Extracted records
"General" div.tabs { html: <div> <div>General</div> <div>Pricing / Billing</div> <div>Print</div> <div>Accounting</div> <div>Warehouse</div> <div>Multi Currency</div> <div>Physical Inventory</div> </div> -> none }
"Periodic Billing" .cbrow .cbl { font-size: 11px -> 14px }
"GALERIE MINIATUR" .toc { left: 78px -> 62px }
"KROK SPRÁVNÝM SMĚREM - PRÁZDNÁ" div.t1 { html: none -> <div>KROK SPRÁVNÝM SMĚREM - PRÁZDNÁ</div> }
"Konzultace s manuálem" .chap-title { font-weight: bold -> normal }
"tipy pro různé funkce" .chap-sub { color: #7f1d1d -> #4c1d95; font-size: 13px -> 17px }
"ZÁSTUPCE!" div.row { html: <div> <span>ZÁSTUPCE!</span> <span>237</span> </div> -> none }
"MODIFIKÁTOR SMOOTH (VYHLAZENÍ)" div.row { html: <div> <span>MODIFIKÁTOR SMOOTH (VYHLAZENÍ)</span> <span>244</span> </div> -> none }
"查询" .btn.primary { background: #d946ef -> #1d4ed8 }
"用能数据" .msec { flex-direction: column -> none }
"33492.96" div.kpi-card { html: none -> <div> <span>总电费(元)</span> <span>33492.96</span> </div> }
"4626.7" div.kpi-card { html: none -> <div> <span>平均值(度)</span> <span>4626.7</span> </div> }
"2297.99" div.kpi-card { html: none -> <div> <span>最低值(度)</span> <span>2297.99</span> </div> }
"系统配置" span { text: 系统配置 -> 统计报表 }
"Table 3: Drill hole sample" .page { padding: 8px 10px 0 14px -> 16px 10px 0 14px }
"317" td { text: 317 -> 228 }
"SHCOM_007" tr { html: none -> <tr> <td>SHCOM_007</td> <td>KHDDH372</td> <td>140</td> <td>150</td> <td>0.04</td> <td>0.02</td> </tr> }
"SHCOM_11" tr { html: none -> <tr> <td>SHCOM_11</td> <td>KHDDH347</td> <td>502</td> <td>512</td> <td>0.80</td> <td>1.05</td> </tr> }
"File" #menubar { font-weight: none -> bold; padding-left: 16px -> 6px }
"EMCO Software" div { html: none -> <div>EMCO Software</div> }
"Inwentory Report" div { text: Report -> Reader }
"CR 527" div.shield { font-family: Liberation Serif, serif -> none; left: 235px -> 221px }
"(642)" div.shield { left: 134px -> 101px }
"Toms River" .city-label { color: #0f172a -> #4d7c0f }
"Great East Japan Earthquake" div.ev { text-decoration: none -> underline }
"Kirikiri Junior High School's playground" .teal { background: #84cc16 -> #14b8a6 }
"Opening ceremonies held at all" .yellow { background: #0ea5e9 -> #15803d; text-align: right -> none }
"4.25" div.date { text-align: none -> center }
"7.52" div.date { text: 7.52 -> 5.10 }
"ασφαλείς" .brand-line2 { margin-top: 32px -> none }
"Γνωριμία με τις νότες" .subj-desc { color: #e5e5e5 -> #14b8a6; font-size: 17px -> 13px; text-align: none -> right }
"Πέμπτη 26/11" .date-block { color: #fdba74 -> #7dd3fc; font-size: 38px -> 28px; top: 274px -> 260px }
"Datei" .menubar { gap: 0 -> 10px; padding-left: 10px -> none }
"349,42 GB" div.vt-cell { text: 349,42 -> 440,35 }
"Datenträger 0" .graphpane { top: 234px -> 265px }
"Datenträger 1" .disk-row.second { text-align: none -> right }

TASK ITEM: Once you have read the records above, set each one down again exactly.

RESULT OF THIS TASK:
"General" div.tabs { html: <div> <div>General</div> <div>Pricing / Billing</div> <div>Print</div> <div>Accounting</div> <div>Warehouse</div> <div>Multi Currency</div> <div>Physical Inventory</div> </div> -> none }
"Periodic Billing" .cbrow .cbl { font-size: 11px -> 14px }
"GALERIE MINIATUR" .toc { left: 78px -> 62px }
"KROK SPRÁVNÝM SMĚREM - PRÁZDNÁ" div.t1 { html: none -> <div>KROK SPRÁVNÝM SMĚREM - PRÁZDNÁ</div> }
"Konzultace s manuálem" .chap-title { font-weight: bold -> normal }
"tipy pro různé funkce" .chap-sub { color: #7f1d1d -> #4c1d95; font-size: 13px -> 17px }
"ZÁSTUPCE!" div.row { html: <div> <span>ZÁSTUPCE!</span> <span>237</span> </div> -> none }
"MODIFIKÁTOR SMOOTH (VYHLAZENÍ)" div.row { html: <div> <span>MODIFIKÁTOR SMOOTH (VYHLAZENÍ)</span> <span>244</span> </div> -> none }
"查询" .btn.primary { background: #d946ef -> #1d4ed8 }
"用能数据" .msec { flex-direction: column -> none }
"33492.96" div.kpi-card { html: none -> <div> <span>总电费(元)</span> <span>33492.96</span> </div> }
"4626.7" div.kpi-card { html: none -> <div> <span>平均值(度)</span> <span>4626.7</span> </div> }
"2297.99" div.kpi-card { html: none -> <div> <span>最低值(度)</span> <span>2297.99</span> </div> }
"系统配置" span { text: 系统配置 -> 统计报表 }
"Table 3: Drill hole sample" .page { padding: 8px 10px 0 14px -> 16px 10px 0 14px }
"317" td { text: 317 -> 228 }
"SHCOM_007" tr { html: none -> <tr> <td>SHCOM_007</td> <td>KHDDH372</td> <td>140</td> <td>150</td> <td>0.04</td> <td>0.02</td> </tr> }
"SHCOM_11" tr { html: none -> <tr> <td>SHCOM_11</td> <td>KHDDH347</td> <td>502</td> <td>512</td> <td>0.80</td> <td>1.05</td> </tr> }
"File" #menubar { font-weight: none -> bold; padding-left: 16px -> 6px }
"EMCO Software" div { html: none -> <div>EMCO Software</div> }
"Inwentory Report" div { text: Report -> Reader }
"CR 527" div.shield { font-family: Liberation Serif, serif -> none; left: 235px -> 221px }
"(642)" div.shield { left: 134px -> 101px }
"Toms River" .city-label { color: #0f172a -> #4d7c0f }
"Great East Japan Earthquake" div.ev { text-decoration: none -> underline }
"Kirikiri Junior High School's playground" .teal { background: #84cc16 -> #14b8a6 }
"Opening ceremonies held at all" .yellow { background: #0ea5e9 -> #15803d; text-align: right -> none }
"4.25" div.date { text-align: none -> center }
"7.52" div.date { text: 7.52 -> 5.10 }
"ασφαλείς" .brand-line2 { margin-top: 32px -> none }
"Γνωριμία με τις νότες" .subj-desc { color: #e5e5e5 -> #14b8a6; font-size: 17px -> 13px; text-align: none -> right }
"Πέμπτη 26/11" .date-block { color: #fdba74 -> #7dd3fc; font-size: 38px -> 28px; top: 274px -> 260px }
"Datei" .menubar { gap: 0 -> 10px; padding-left: 10px -> none }
"349,42 GB" div.vt-cell { text: 349,42 -> 440,35 }
"Datenträger 0" .graphpane { top: 234px -> 265px }
"Datenträger 1" .disk-row.second { text-align: none -> right }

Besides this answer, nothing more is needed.